Otro aviso importante es la presencia de óxido avanzado en tubos, manguitos o la propia carcasa. Cuando las partes metálicas están muy corroídas, cualquier manipulación puede agravar el problema o provocar una rotura mayor. Si además el agua aparece lejos de la lavadora, por ejemplo en un pasillo, en el techo del vecino de abajo o en una pared lateral sin contacto directo con el aparato, es posible que haya una rotura en una tubería, desagüe o bajante de la vivienda, algo que requiere un diagnóstico de fontanería urgente más allá del electrodoméstico.
Seguridad, comunidad de vecinos y buen diagnóstico
También es momento de frenar cuando la avería se repite tras varios intentos de reparación básica.
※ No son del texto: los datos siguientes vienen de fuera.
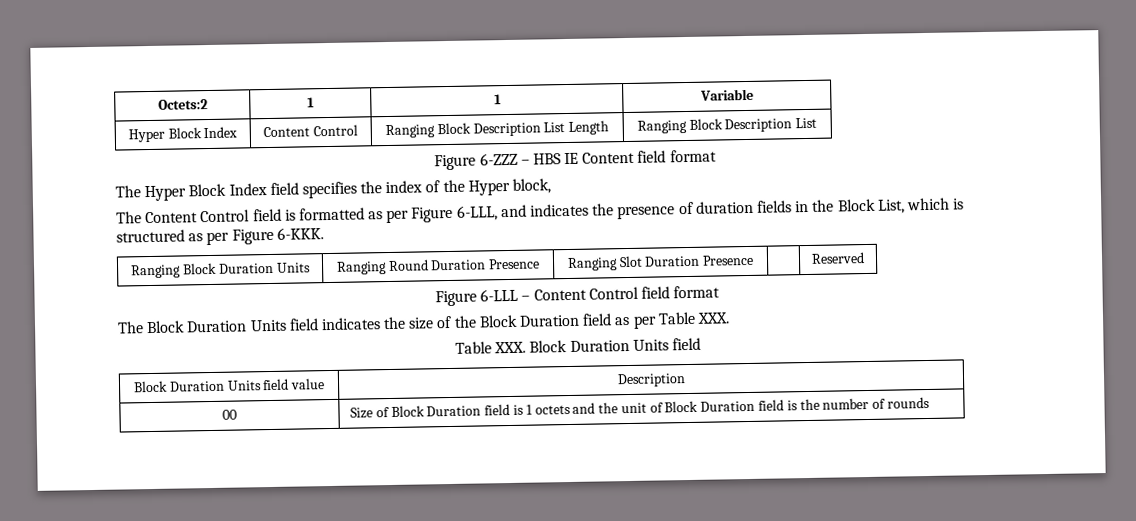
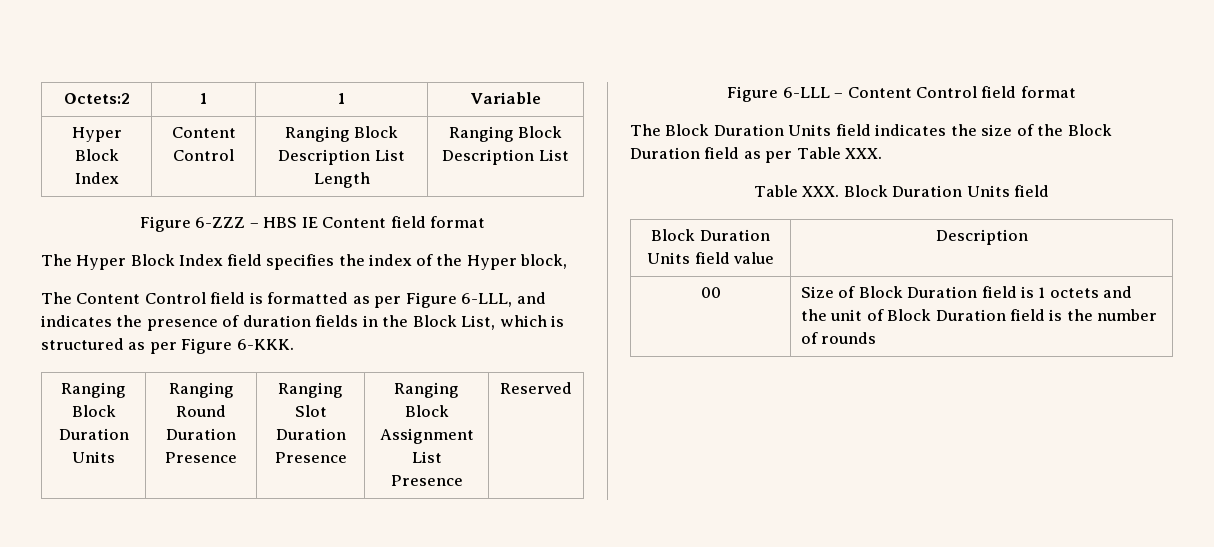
- Ranging Block Duration Units | Ranging Round Duration Presence | Ranging Slot Duration Presence | | Reserved
+ Ranging Block Duration Units | Ranging Round Duration Presence | Ranging Slot Duration Presence | Ranging Block Assignment List Presence | Reserved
Si ya has revisado manguitos, filtro y conexiones visibles, y aun así la lavadora pierde agua, seguir desmontando piezas sin experiencia puede salir caro. Un mal gesto puede dañar la instalación de agua, forzar roscas o dejar un punto de fuga lenta que genere humedades en la pared, en el suelo o incluso en viviendas colindantes. Ahí entra en juego no solo tu comodidad, sino la seguridad del edificio y posibles conflictos con la comunidad de vecinos por daños en techos y suelos.
La relación entre fontanería urgente, fugas de agua y seguridad en el hogar es directa: cuanto antes se localice de forma correcta el origen del problema, menos riesgo hay de daños estructurales, de mohos y de reparaciones costosas. Un buen diagnóstico profesional puede distinguir si la causa está en la lavadora, en la instalación de agua o en un desagüe comunitario, evitando intervenciones innecesarias y asegurando que la reparación sea definitiva.
Lo más sensato es combinar un primer análisis por tu parte con prudencia. Puedes usar los pasos explicados para hacer un diagnóstico básico y descartar fallos sencillos, pero si ves alguna de las señales anteriores, prioriza siempre la seguridad eléctrica, la integridad de la instalación de agua y la protección frente a humedades. Así cuidarás tu vivienda, evitarás complicaciones con vecinos y te asegurarás de que la lavadora vuelva a funcionar con garantías, sin convertir una avería localizada en un problema mayor.